Abstract
Mucopolysaccharidoses (MPS) are a group of lysosomal storage disorders caused by deficiencies of lysosomal enzymes catalyzing degradation of glycosaminoglycans (GAGs). Previously, we reported a secondary plasma coenzyme Q10 (CoQ) deficiency in MPS patients. For this study, nine MPS patients were recruited in the Hospital Sant Joan de Déu (HSJD, Barcelona) and two patients in the Neurometabolic Unit, National Hospital (NMU, London), to explore the nutritional status of MPS type III patients by analyzing several vitamins and micronutrients in blood and in cerebrospinal fluid. Plasma CoQ and plasma and cerebrospinal fluid pyridoxal phosphate (PLP) content were analyzed by high-pressure liquid chromatography (HPLC) with electrochemical and fluorescence detection, respectively. We found that most MPS-III patients disclosed low plasma pyridoxal phosphate (PLP) values (seven out of nine) and also low plasma CoQ concentrations (eight out of nine). We observed significantly lower median values of PLP, tocopherol, and CoQ (Mann–Whitney U test, p = 0.006, p = 0.004, and p = 0.001, respectively) in MPS patients when compared with age-matched controls. Chi-square test showed a significant association between the fact of having low plasma PLP and CoQ values in the whole cohort of patients. Cerebrospinal fluid PLP values were clearly deficient in the two patients studied. In conclusion, we report a combined CoQ and PLP deficiency in MPS-III patients. These observations could be related to the complexity of the physiopathology of the disease. If our results are confirmed in larger series of patients, CoQ and PLP therapy could be trialed as coadjuvant therapy with the current MPS treatments.
Introduction
Mucopolysaccharidoses (MPS) are a group of lysosomal storage disorders caused by deficiencies of lysosomal enzymes catalyzing degradation of glycosaminoglycans (GAGs) (Neufeld and Muenzer 2001). Among them, MPS type III (MPS-III) or Sanfilippo syndrome is an autosomal recessive lysosomal storage disease caused by mutations in one of four genes which encode enzyme activities required for the lysosomal degradation of heparan sulfate. Four types have been recognized: heparan N-sulfatase is deficient in type A (OMIM #252900), α-N-acetylglucosaminidase in type B (OMIM #252920), acetyl-CoA α-glucosamide acetyltransferase in type C (OMIM# 252930), and N-acetyl glucosamine 6-sulfatase in type D (OMIM# 252940) (Neufeld and Muenzer 2001). This disorder primarily affects the central nervous system (Yogalingam and Hopwood 2001), being the only MPS with relatively minor somatic disease. It is characterized by speech delay, behavioral problems, progressive cognitive decline, dysmorphic facial features, loss of motor skills, and epilepsy. Due to the nonspecific clinical symptoms, a diagnostic delay is common in MPS-III (Neufeld and Muenzer 2001; de Ruijter et al. 2012). Over 300 mutations in the four genes (SGSH, NAGLU, HGSNAT, GNS) encoding for the enzymes have been described to date (Wijburg et al. 2013).
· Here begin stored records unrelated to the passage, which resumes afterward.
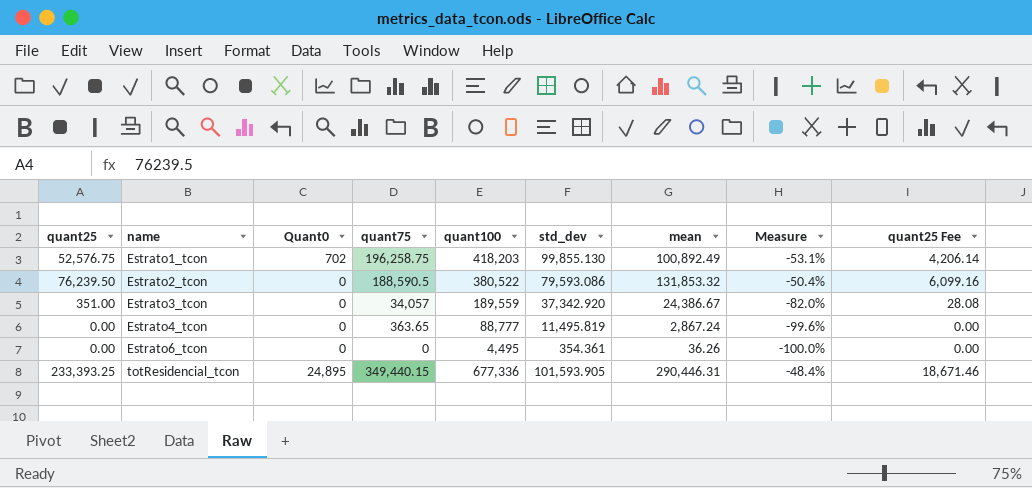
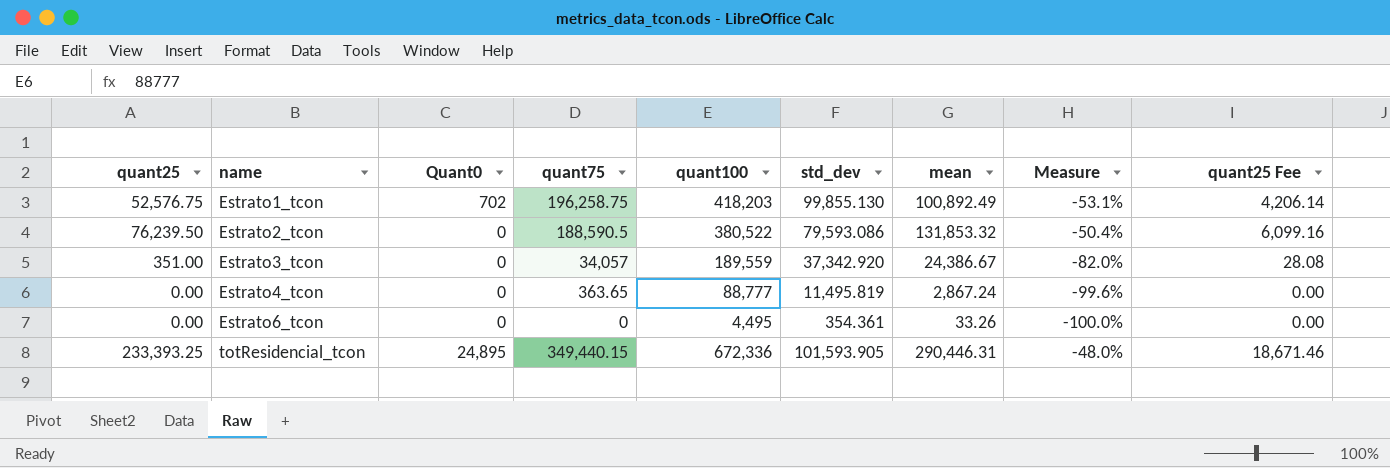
Estrato6_tcon | mean: 36.26 -> 33.26
totResidencial_tcon | quant100: 677,336 -> 672,336
totResidencial_tcon | Measure: -48.4% -> -48.0%

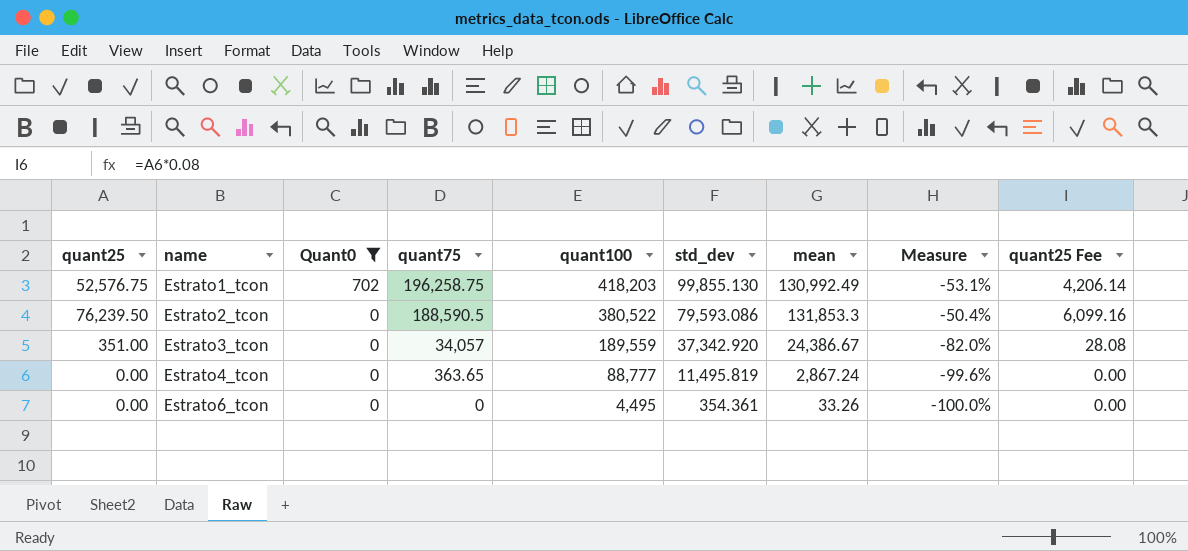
filter: none -> Quant0 != 24,895
Estrato1_tcon | mean: 100,892.49 -> 130,992.49
Estrato2_tcon | mean: 131,853.32 -> 131,853.3

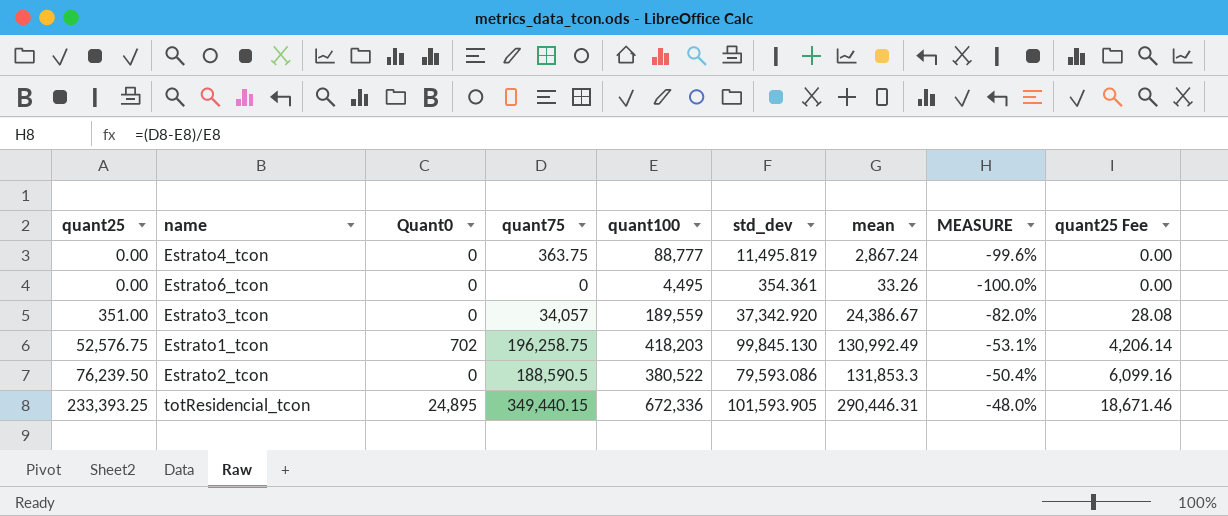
filter: Quant0 != 24,895 -> none
row order: name ascending -> quant25 ascending
column name: Measure -> MEASURE
Estrato4_tcon | quant75: 363.65 -> 363.75
Estrato1_tcon | std_dev: 99,855.130 -> 99,845.130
Coenzyme Q10 (CoQ) is an endogenously synthesized lipid present in all types of cells and in plasma associated with cholesterol transport lipoproteins. CoQ acts as an electron transporter inside the mitochondrial respiratory chain (MRC) and is necessary for ATP production. Among other biological properties, the reduced form of CoQ is an effective antioxidant for both cell membranes and plasma lipoproteins and also recycles α-tocopherol (Navas et al. 2007; Sohal 2004). Several secondary CoQ deficiencies related to different neurodegenerative conditions have been reported. In 2011, Delgadillo et al. reported for the first time plasma CoQ deficiency in different MPS patients monitored during genistein treatment (Delgadillo et al. 2011).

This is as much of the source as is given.